Your instructions
Each line of the listing that includes the string "moved" is to be identified and copied.

Dataset extract
────────────────────────────────────────

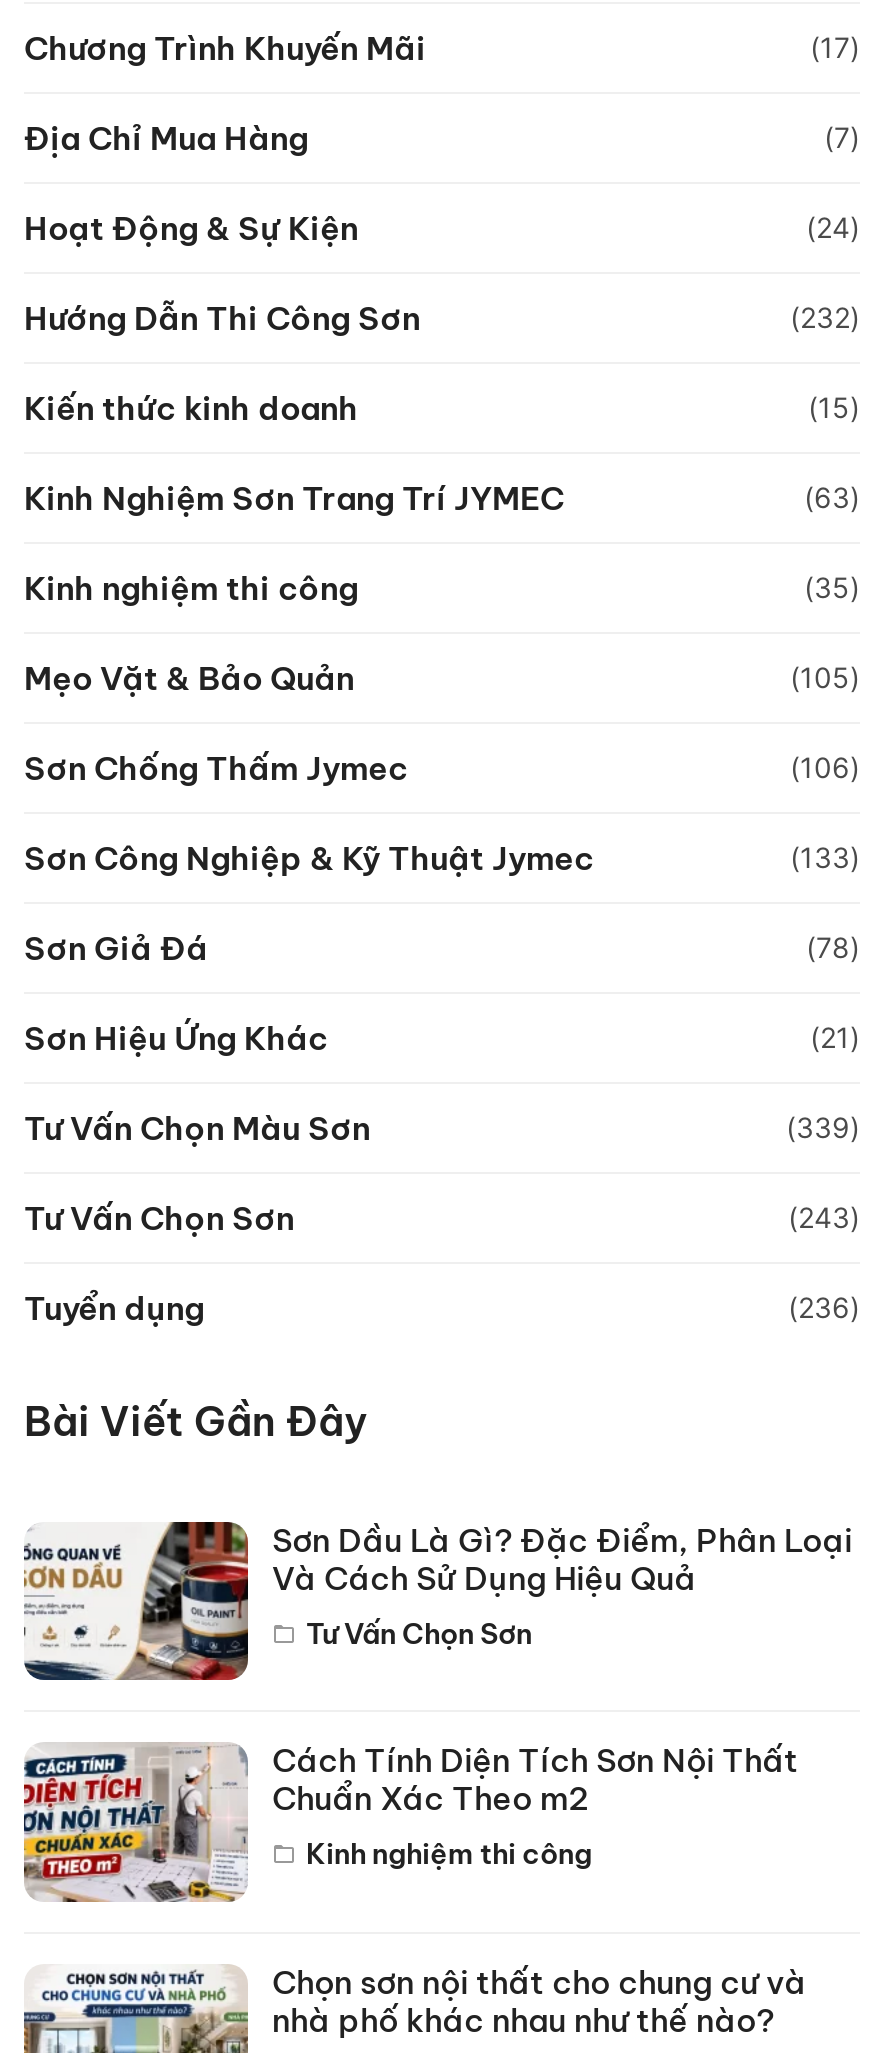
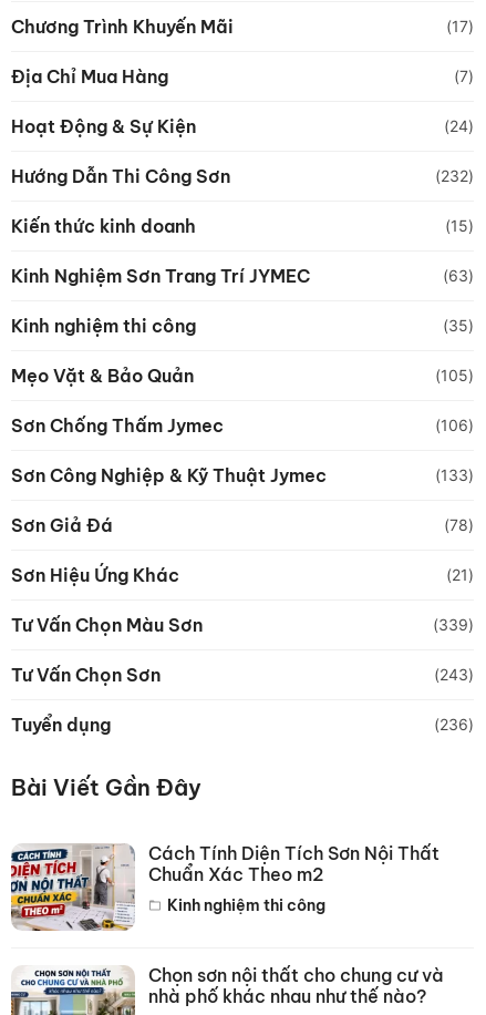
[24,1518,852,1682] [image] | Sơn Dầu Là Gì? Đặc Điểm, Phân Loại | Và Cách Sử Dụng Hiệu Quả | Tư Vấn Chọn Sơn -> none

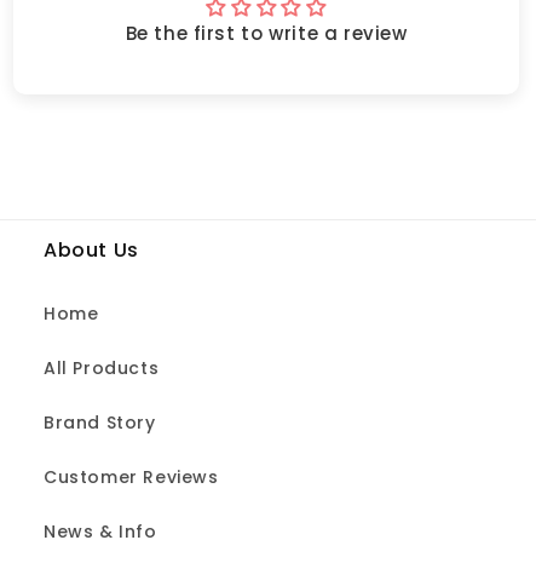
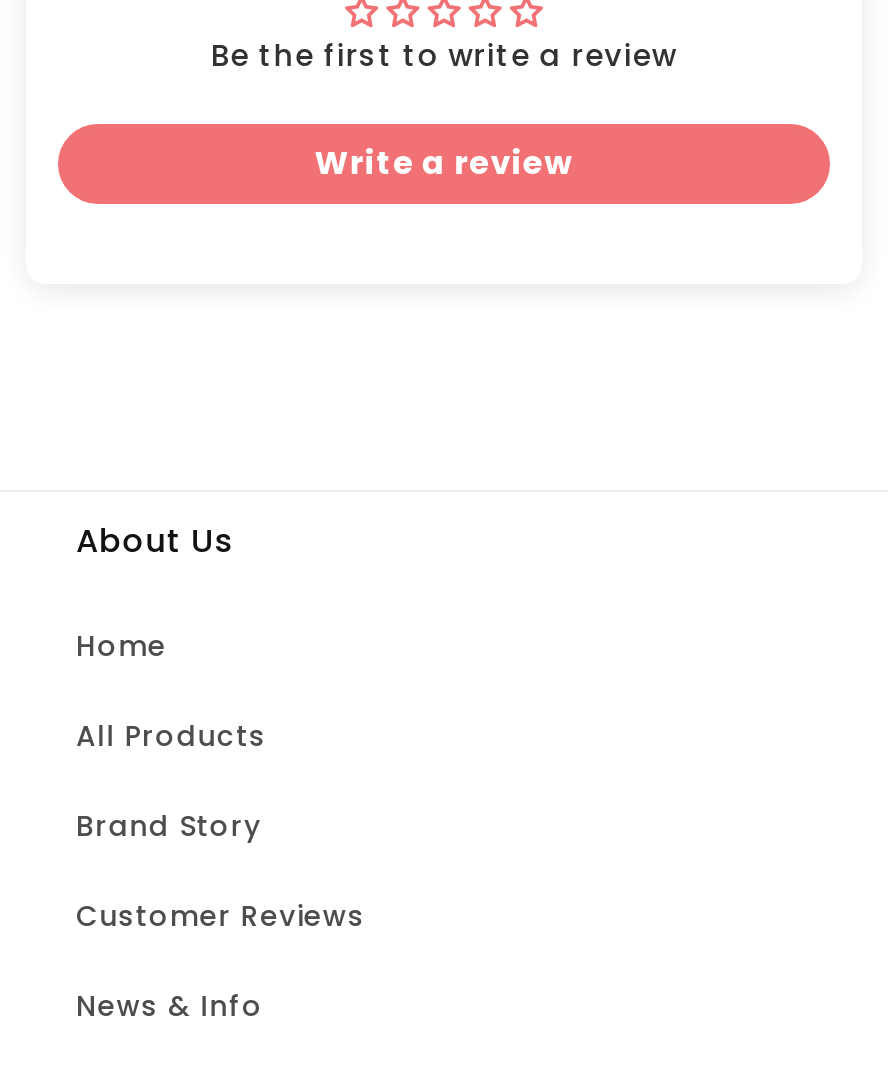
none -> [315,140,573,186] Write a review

────────────────────────────────────────

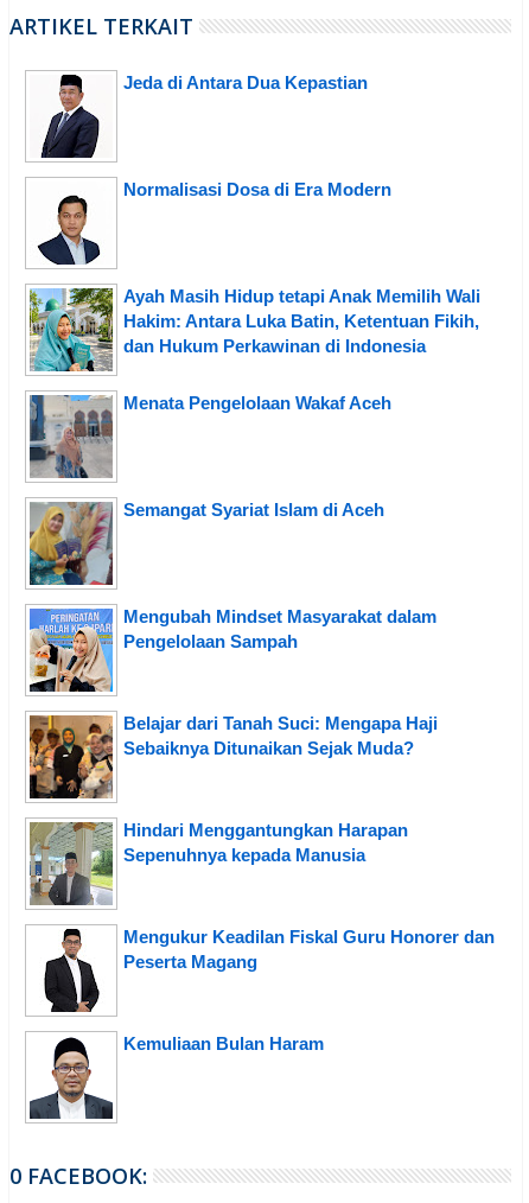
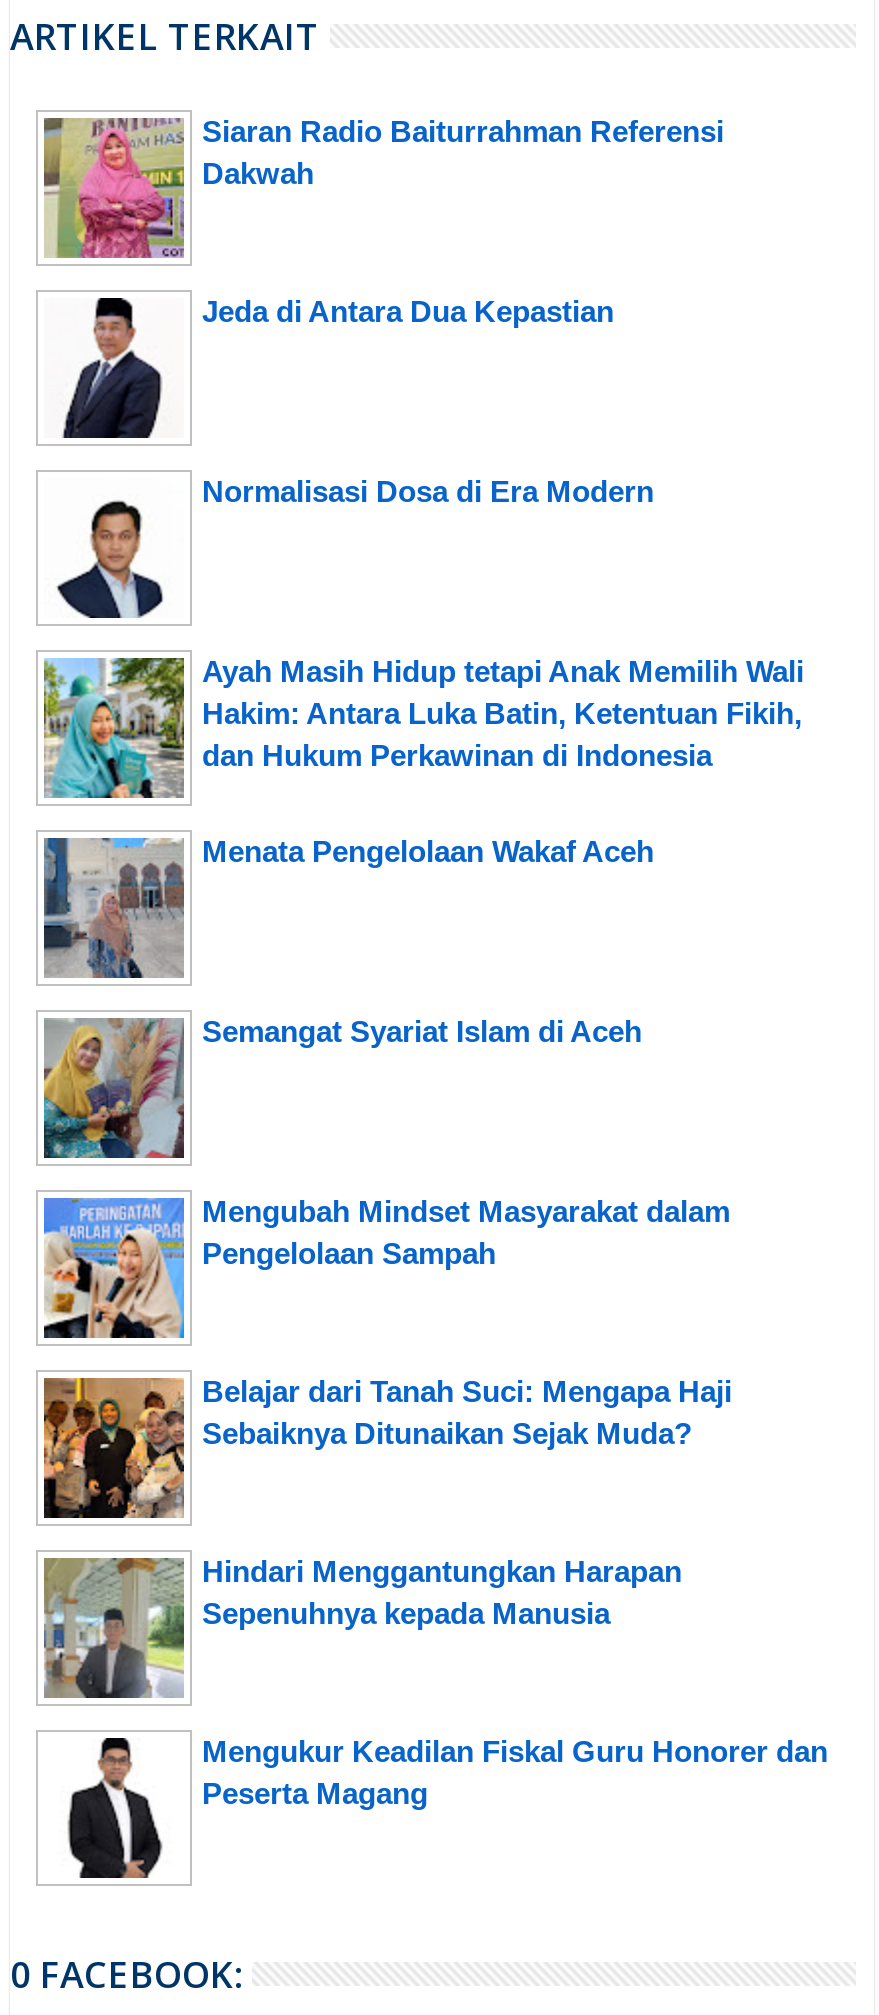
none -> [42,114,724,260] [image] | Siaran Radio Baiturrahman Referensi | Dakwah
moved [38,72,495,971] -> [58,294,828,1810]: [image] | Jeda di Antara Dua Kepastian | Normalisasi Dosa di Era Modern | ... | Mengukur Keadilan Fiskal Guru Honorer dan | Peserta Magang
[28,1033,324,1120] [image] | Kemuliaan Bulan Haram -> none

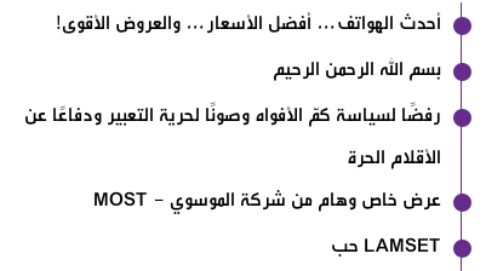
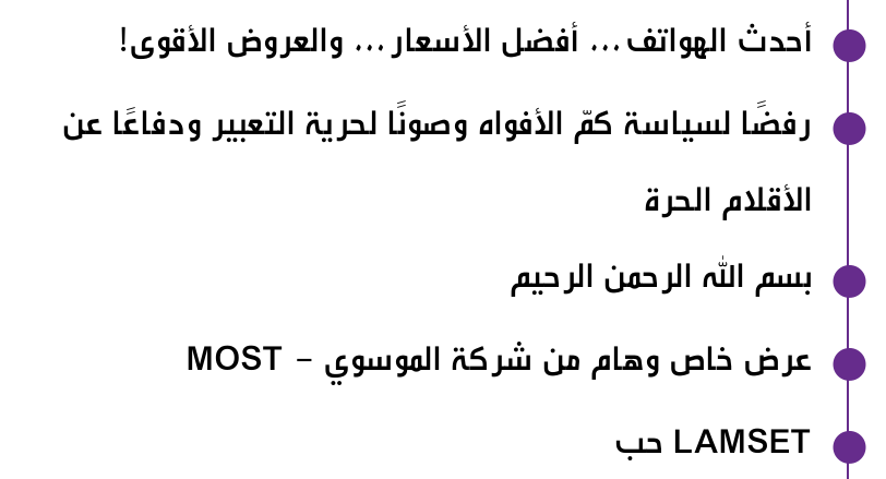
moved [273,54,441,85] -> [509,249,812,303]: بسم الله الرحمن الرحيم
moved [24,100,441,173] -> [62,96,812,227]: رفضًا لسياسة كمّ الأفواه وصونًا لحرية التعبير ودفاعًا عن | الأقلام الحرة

────────────────────────────────────────

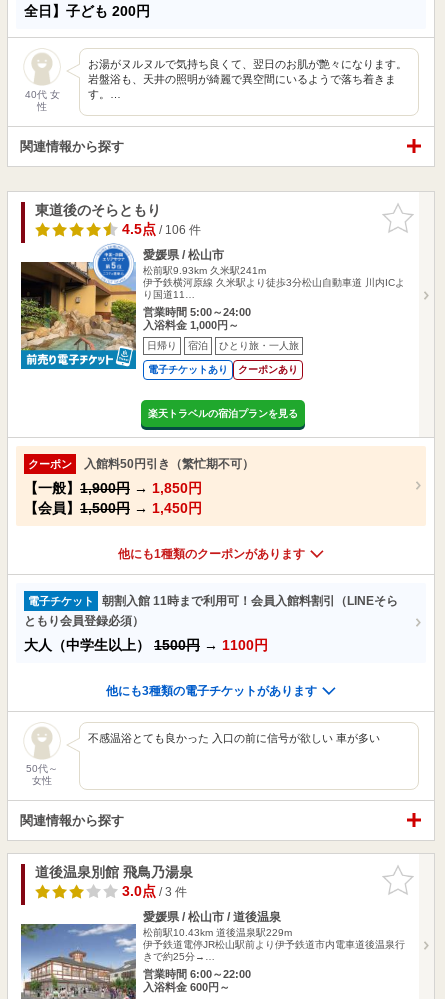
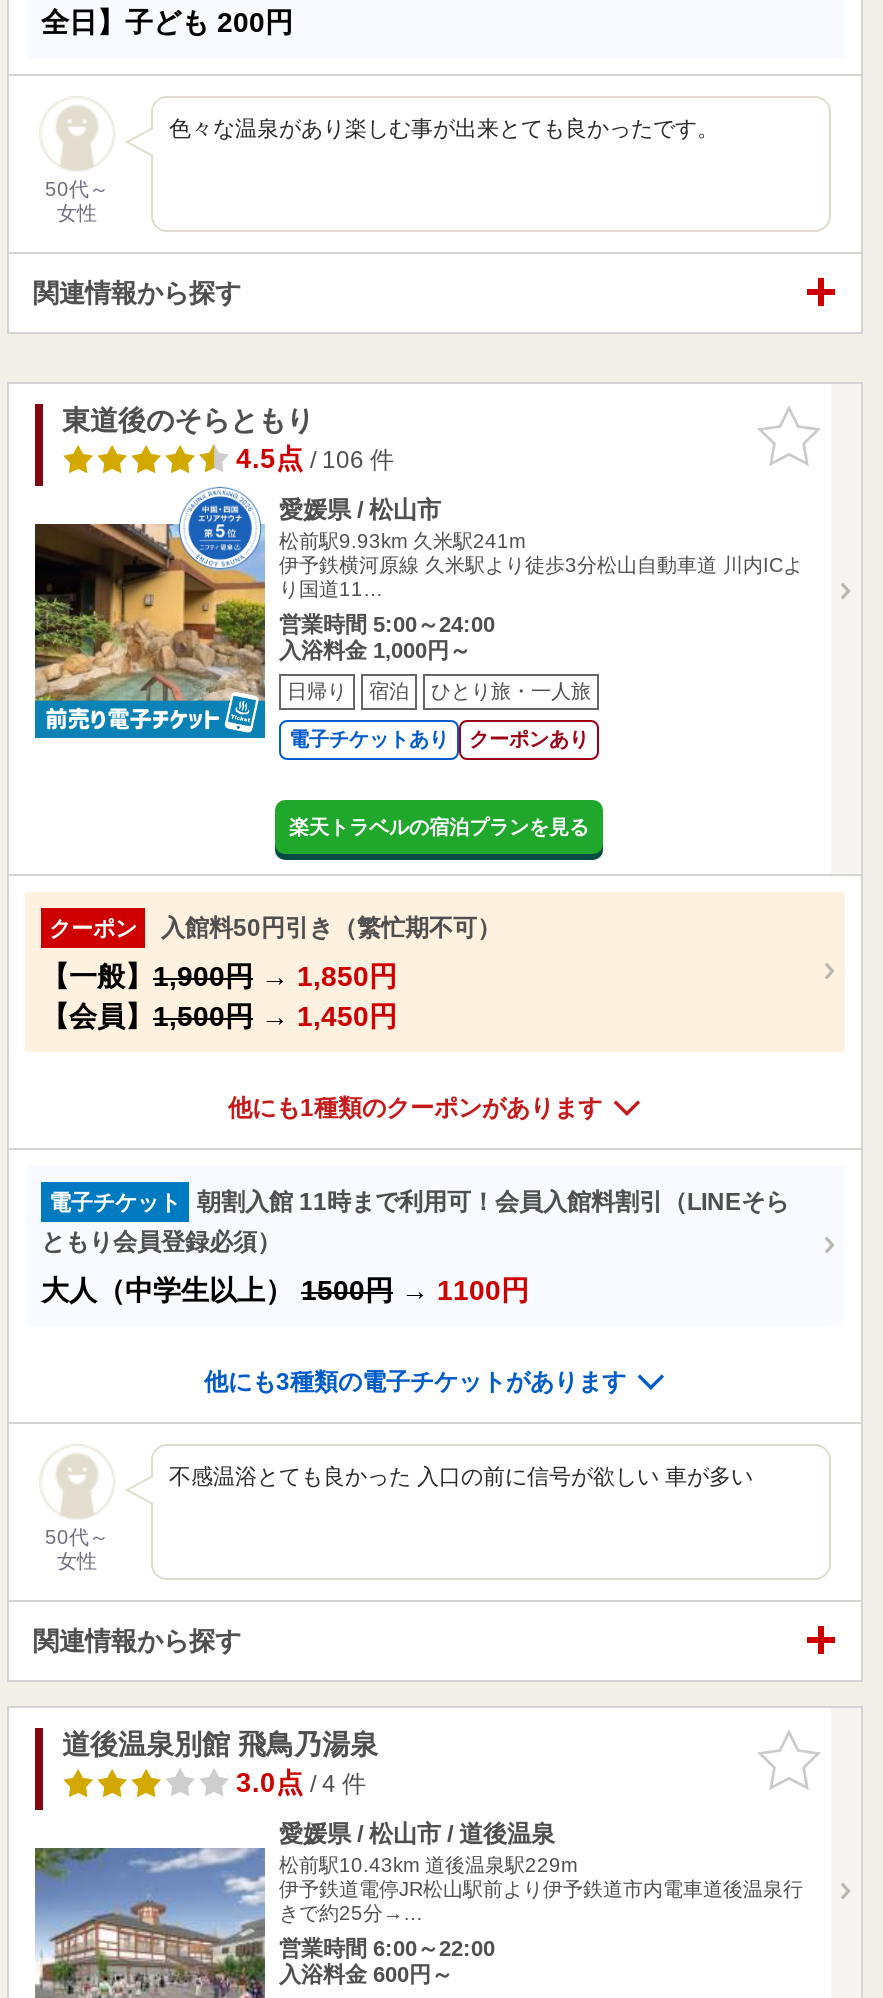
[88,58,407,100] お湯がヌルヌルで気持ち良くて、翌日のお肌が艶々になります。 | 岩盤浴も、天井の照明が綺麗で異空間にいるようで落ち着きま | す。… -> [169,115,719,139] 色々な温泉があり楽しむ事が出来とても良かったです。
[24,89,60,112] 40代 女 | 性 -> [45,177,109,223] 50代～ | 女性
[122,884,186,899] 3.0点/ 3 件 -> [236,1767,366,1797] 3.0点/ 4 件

────────────────────────────────────────

Solution to this problem
moved [38,72,495,971] -> [58,294,828,1810]: [image] | Jeda di Antara Dua Kepastian | Normalisasi Dosa di Era Modern | ... | Mengukur Keadilan Fiskal Guru Honorer dan | Peserta Magang
moved [273,54,441,85] -> [509,249,812,303]: بسم الله الرحمن الرحيم
moved [24,100,441,173] -> [62,96,812,227]: رفضًا لسياسة كمّ الأفواه وصونًا لحرية التعبير ودفاعًا عن | الأقلام الحرة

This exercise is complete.